У него седые волосы и редкие голубые глаза. Они маленькие и широко посаженные, но это самые добрые глаза, которые я когда-либо видела. У него светлая кожа и седеющие волосы, но мы зовем его Серым, потому что угольная пыль навсегда въелась в его руки. Мы не знаем его настоящего имени: Серый говорит, что та часть его жизни уже давно умерла. Она превратилась в удивительные сказки, которые он рассказывает на ночь бездомным детям.
Таким, как я. Но и я уже не ребенок.
– Ох, Генри...
Генри – это не я. Это какая-то не самая лучшая часть меня, паразит, который не позволяет мыслям вырваться на волю. Это «вынужденные обстоятельства» и моя пыльная ведьма-судьба. Но это не я.
Мы с Серым работаем в порту. Я разгребаю завалы и слежу за чистотой, отпускаю рыбацкие лодки и помогаю рыбакам, он – грузит товар на огромные суда. Я не самая старшая из нашего дома потерявшихся детей, Майк старше меня, и сегодня ему исполняется восемнадцать. Все они меняются с совершеннолетием, уходят в город и пропадают. Ушли уже трое, и никто не вернулся, не дал о себе знать. Никто не шлет письма своему мерзкому прошлому, но все мы мечтаем о красивом будущем.
Поэтому я смотрю Серому в глаза и молча обещаю, что ни за что не пропаду.
– Помоги-ка старику перенести этот ящик, – говорит Серый, и мы хватаем груз с двух сторон, маленькими шажками тащим его на борт.
«Генриетта о'Нил» – так значится в документах, которые остались при мне. Но это тоже не я.
Генриетта – это что-то далекое и недостижимое. Это красивая, изящная девушка на светских вечеринках с толпами кавалеров. Это завистная жена и властная супруга, имеющая за душой кругленькую сумму. Такое будущее мне когда-то пророчили, но оно так и осталось в планах, где-то в несбыточных мечтах. Да и не дай Господь им сбыться. Этот чертов Бог уже и так сильно напортачил в своих картах.
И все же. Кто я на самом деле?
Грета.
Быть может, я прошу слишком много, и исполняй люди эту мою единственную просьбу, мне бы чуть меньше хотелось повеситься одним дождливым вечерком. Я просто пытаюсь сказать окружающим меня людям: «Зовите меня Гретой, и на моем лице хоть на мгновение появится улыбка», но они просто не хотят ее видеть. Никто из нас не верит в счастье и не желает зря обнадеживать других.
И поэтому я все равно улыбаюсь. Смотрю Серому в глаза, когда мы опускаем ящик и улыбаюсь. Он хлопает меня по плечу и ковыляет в сторону берега.
– Славно мы сегодня поработали, Генри, славно...
– Серый... – шепчу я в его грязное плечо, в облако пота и крепкого табака, к которому так привыкла.
– Что, малышка?
– Я не хочу уезжать отсюда.
Серый отворачивается и отходит на меня на несколько шагов. Хмурится. Шумно выдыхает.

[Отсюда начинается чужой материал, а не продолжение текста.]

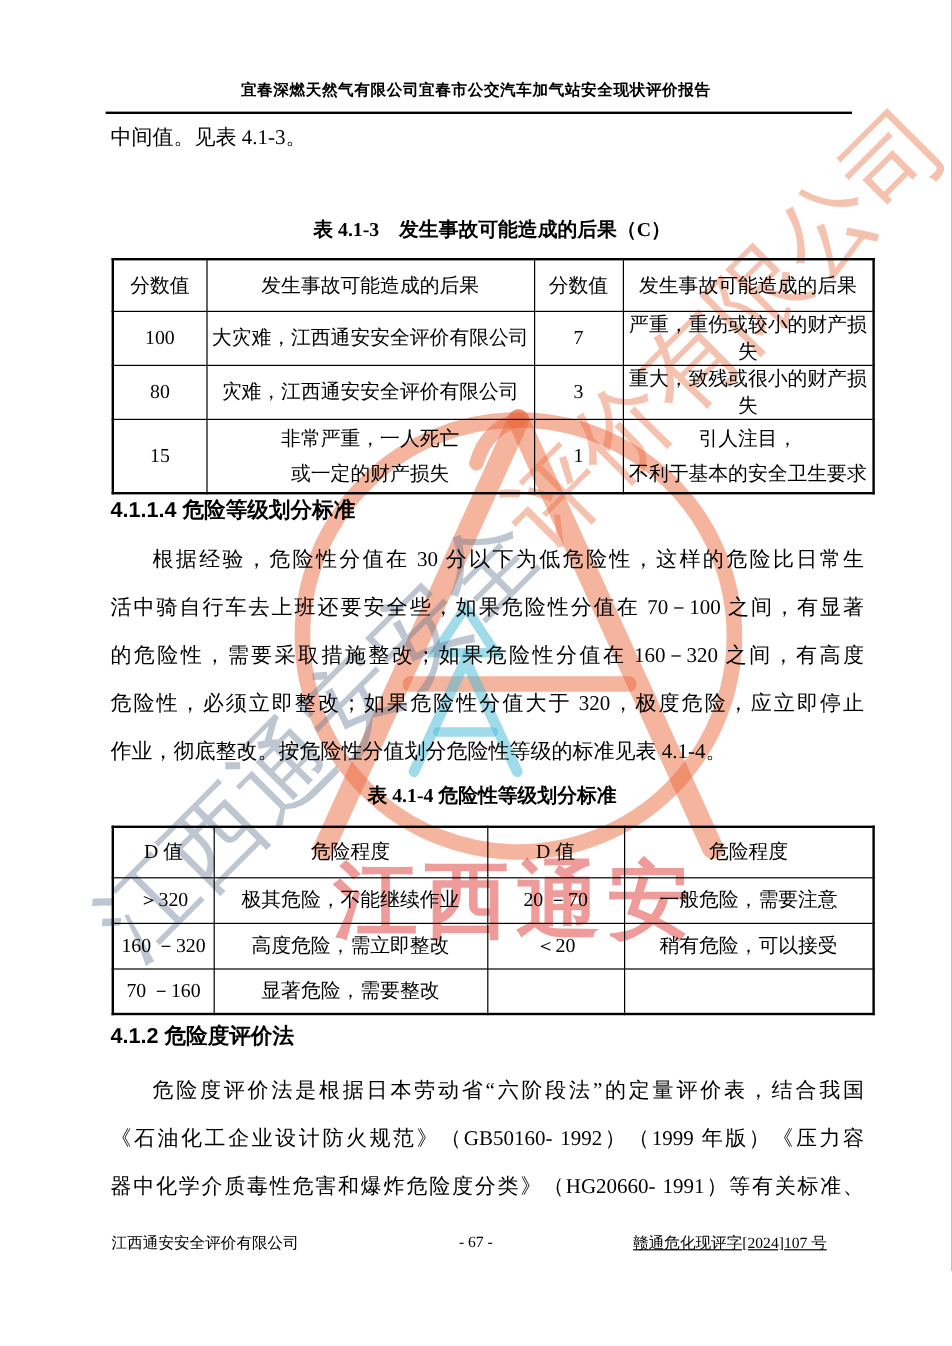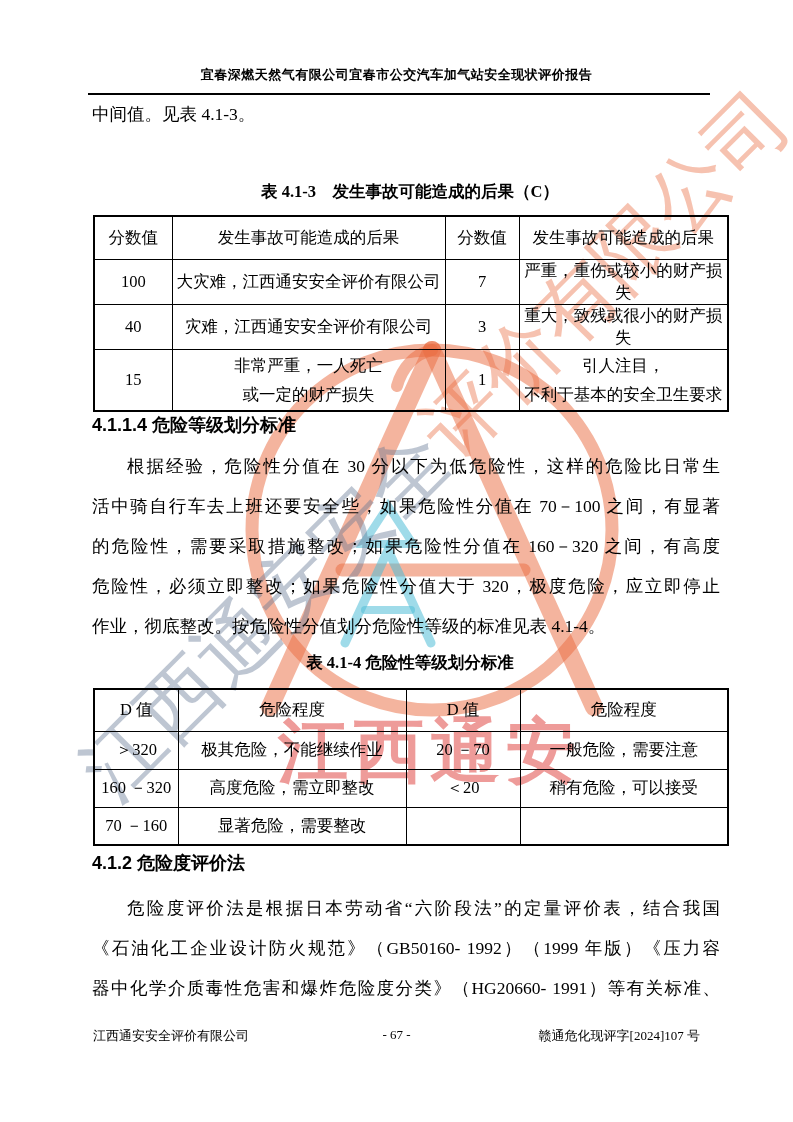--- a/index.html
+++ b/index.html
@@ -35,21 +35,21 @@
   .t1 tr.hrow{height:43px;}
   .t1 tr.r1,.t1 tr.r2{height:42px;}
   .t1 tr.r3{height:62px;}
   .t2 tr.hrow{height:42px;}
   .t2 tr.r1,.t2 tr.r2,.t2 tr.r3{height:38px;}
   .cell-2line div{line-height:29px;}
   
   .footer{top:1027px;left:0;width:793px;height:18px;font-size:13px;}
   .footer .f-left{position:absolute;left:93px;}
   .footer .f-center{position:absolute;left:0;width:793px;text-align:center;}
-  .footer .f-right{position:absolute;right:93px;}
+  .footer .f-right{position:absolute;right:104px;text-decoration:underline;}
   
   .wm{position:absolute;inset:0;z-index:0;pointer-events:none;}
   .content{position:absolute;inset:0;z-index:1;border-radius:17px;}
   .wm-logo{position:absolute;left:222px;top:322px;}
   .wm-monogram{position:absolute;left:333px;top:498px;}
   .wm-diag{
     position:absolute;left:-45px;top:400px;width:960px;height:90px;
     transform:rotate(-45deg);transform-origin:50% 50%;
     font-size:80px;line-height:90px;white-space:pre;text-align:center;
   }
@@ -105,21 +105,21 @@
         <td>分数值</td>
         <td>发生事故可能造成的后果</td>
       </tr>
       <tr class="r1">
         <td>100</td>
         <td>大灾难，江西通安安全评价有限公司</td>
         <td>7</td>
         <td>严重，重伤或较小的财产损失</td>
       </tr>
       <tr class="r2">
-        <td>40</td>
+        <td>80</td>
         <td>灾难，江西通安安全评价有限公司</td>
         <td>3</td>
         <td>重大，致残或很小的财产损失</td>
       </tr>
       <tr class="r3">
         <td>15</td>
         <td class="cell-2line">
           <div>非常严重，一人死亡</div>
           <div>或一定的财产损失</div>
         </td>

– Грета, – говорит это тем голосом, который невозможно оспорить, и я вздрагиваю от непривычного звучания собственного имени. – Ты не заслужила жить в отбросах всю свою жизнь.
– Но я не хочу бросать тебя, Серый!
– Я не прошу меня бросать, малышка, – он оборачивается, и его глаза снова становятся добрыми, как и всегда, – я всегда буду здесь. Если тебе будет нужен дом или друг, все, что угодно. Я всегда буду здесь.
Он расставляет руки в стороны, и я утопаю в теплых объятиях.
– Ты обещаешь? – шепчу я.
– Обещаю, малышка.
***
– Генри! Генри, ты здесь? – оборачиваюсь и вижу идиотскую улыбку и дергающийся левый глаз. Глаза-б-мои-его-не-видели-Чак. Отворачиваюсь и опускаюсь на кровать, которая скрипит звуками стада умирающих тюленей.
– Чего тебе? – бурчу я и задерживаю дыхание – даже среди детей помойки Чак остается самым отвратительным грязнулей.
– Я... ну в общем, это... – он мнется и трясется, не может устоять на месте, не может ни на чем сконцентрироваться, – Генри, ты придешь на инициацию?
– Что? – я закатываю глаза: – только не говори, что вы опять напьетесь просроченной водки и разнесете пирс к чертям собачьим.
Чак смеется своим ломаным голосом подростка переходного возраста.
– Нет, но у нас есть кое-что покруче, крошка, – Чак подходит ближе, и я пинаю его по яйцам, – Ай! Что ты творишь?!